33. The only change in circumstances was the lapse of time. The C9 group had not disappeared in that time. There was nothing in any of the latest material to show a change in circumstances. This was a very particular and very individual case and only return would decide what actually happened and this was too big a risk to take. It would be very unfortunate if it was decided now by the Tribunal that the lack of publicly available evidence meant that he failed when the delay was the Appellate Authority’s fault.
34. One could not be sure that he would be targeted on return. Miss Hooper relied on what was said in her skeleton argument about protection and referred us to the decision of the Court of Appeal in Bagdanavicius. The appellant was a law-abiding citizen with problems from a mob seeking justice due to state activities and there was a high duty to protect in the circumstances. In Bagdanavicius the authorities were aware of the risk. The US report referred at page 3 of 22 to mob violence and this occurred even across the street from the police station, and the other case was of relevance in this regard also. There were therefore instances of mob violence leading to death and generalised information concerning violence in Cameroon which was relevant to protection for the appellant. They had been unable to assist him although it was a very high-profile case.

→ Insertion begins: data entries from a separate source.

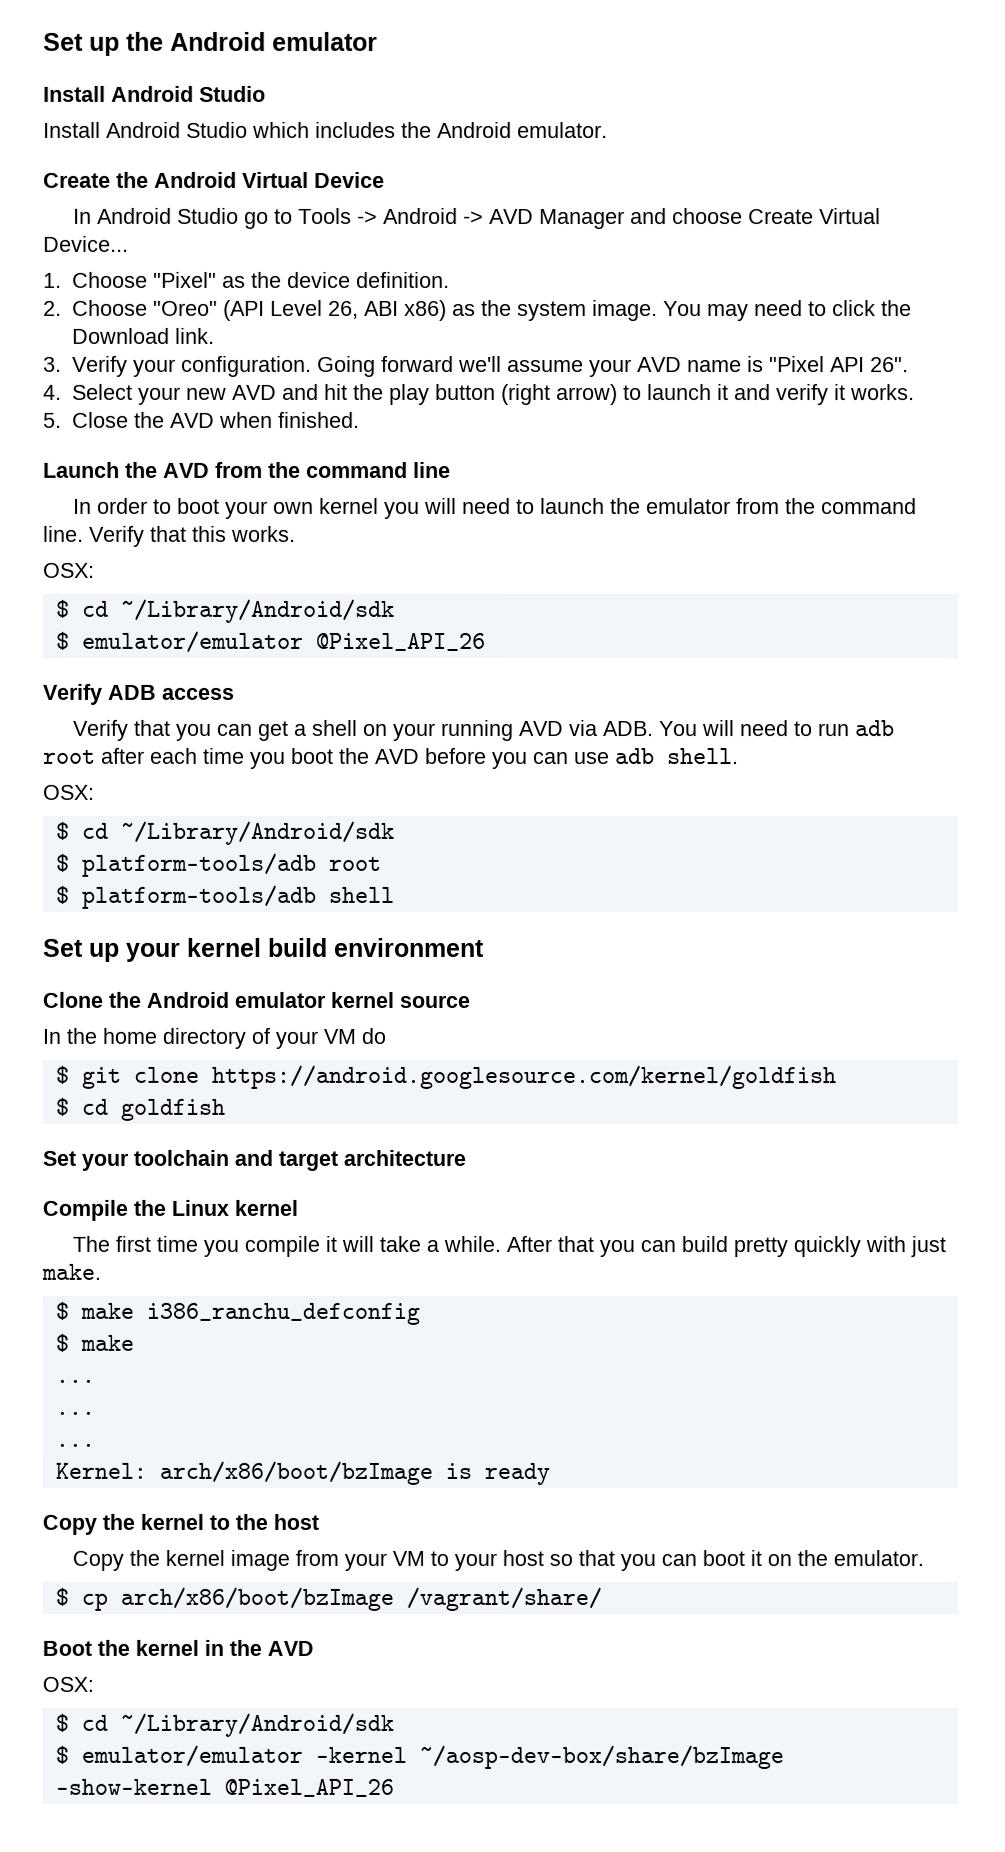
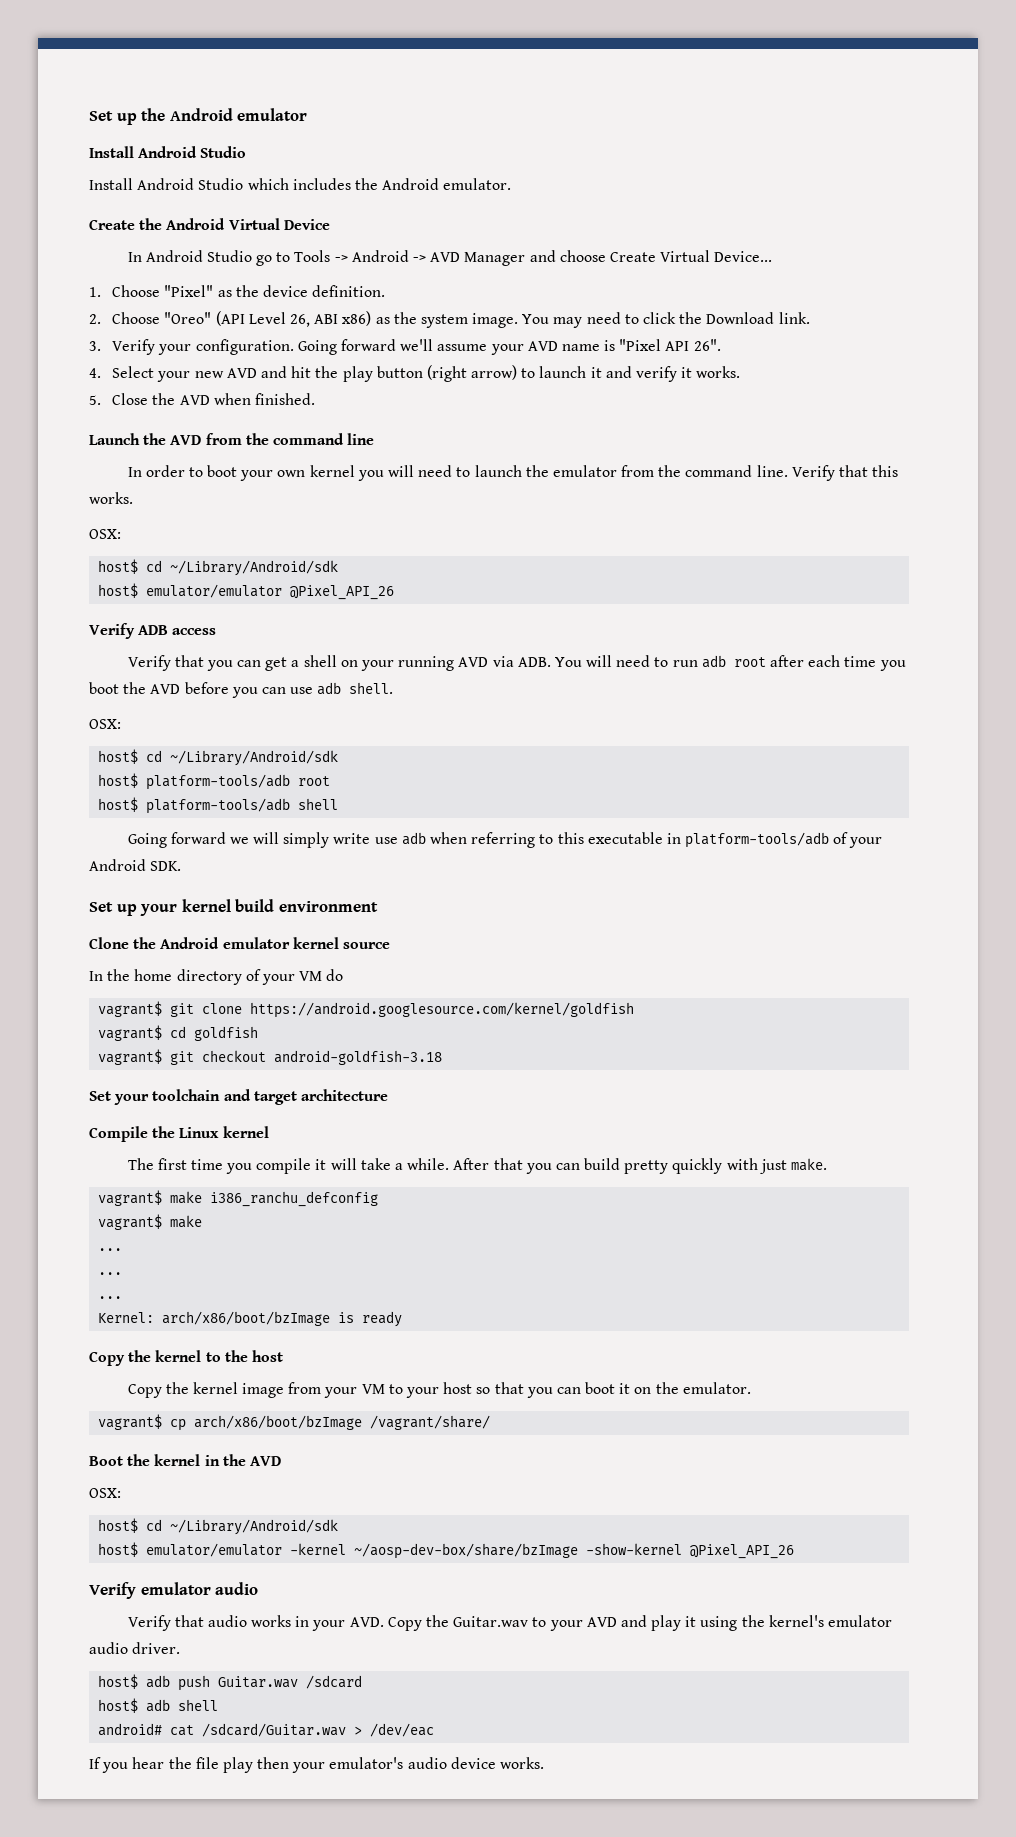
  Verify that this works.
  OSX:
- $ cd ~/Library/Android/sdk
- $ emulator/emulator @Pixel_API_26
+ host$ cd ~/Library/Android/sdk
+ host$ emulator/emulator @Pixel_API_26
  Verify that you can get a shell on your running AVD via ADB. You will need to run adb root after each time you boot the AVD before you can use adb shell.
  OSX:
- $ cd ~/Library/Android/sdk
- $ platform-tools/adb root
+ host$ cd ~/Library/Android/sdk
+ host$ platform-tools/adb root
- $ platform-tools/adb shell
+ host$ platform-tools/adb shell
+ Going forward we will simply write use adb when referring to this executable in platform-tools/adb of your Android SDK.
- $ git clone https://android.googlesource.com/kernel/goldfish
+ vagrant$ git clone https://android.googlesource.com/kernel/goldfish
- $ cd goldfish
+ vagrant$ cd goldfish
+ vagrant$ git checkout android-goldfish-3.18
- $ make i386_ranchu_defconfig
- $ make
+ vagrant$ make i386_ranchu_defconfig
+ vagrant$ make
- $ cp arch/x86/boot/bzImage /vagrant/share/
+ vagrant$ cp arch/x86/boot/bzImage /vagrant/share/
  Boot the kernel in the AVD
  OSX:
- $ cd ~/Library/Android/sdk
- $ emulator/emulator -kernel ~/aosp-dev-box/share/bzImage -show-kernel @Pixel_API_26
+ host$ cd ~/Library/Android/sdk
+ host$ emulator/emulator -kernel ~/aosp-dev-box/share/bzImage -show-kernel @Pixel_API_26
+ Verify emulator audio
+ Verify that audio works in your AVD. Copy the Guitar.wav to your AVD and play it using the kernel's emulator audio driver.
+ host$ adb push Guitar.wav /sdcard
+ host$ adb shell
+ android# cat /sdcard/Guitar.wav > /dev/eac
+ If you hear the file play then your emulator's audio device works.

35. With regard to the second determination of Mr O’Malley, Ms Hooper relied on the second skeleton argument. The Adjudicator’s findings of fact were summarised at paragraph 14 of that skeleton argument. Sub-paragraph (iv) was of particular relevance, where the Adjudicator had found that the appellant was likely to encounter physical danger from the security forces in travelling from his own area to another for the purpose of relocation. As regards AL, even on the Adjudicator’s findings it was contended that he was at risk of a breach of Article 3 on return on attempting to relocate. She referred us to the decision of the Court of Appeal in AE and FE with regard to relocation where it was said that it was necessary to prevent a person being sent to circumstances where they were compelled to return to their place of origin, so a comparison had to be made in order to prevent indirect refoulement.
36. Mr Trent raised the point that it was likely that the appellant would be returned to Yaounde.
37. Ms Hooper contended that it could be assumed that Yaounde was Francophone and if it was found that the appellant could be returned to Yaounde in safety then the issue was whether he could realistically remain there and if not he would have to return to his home area.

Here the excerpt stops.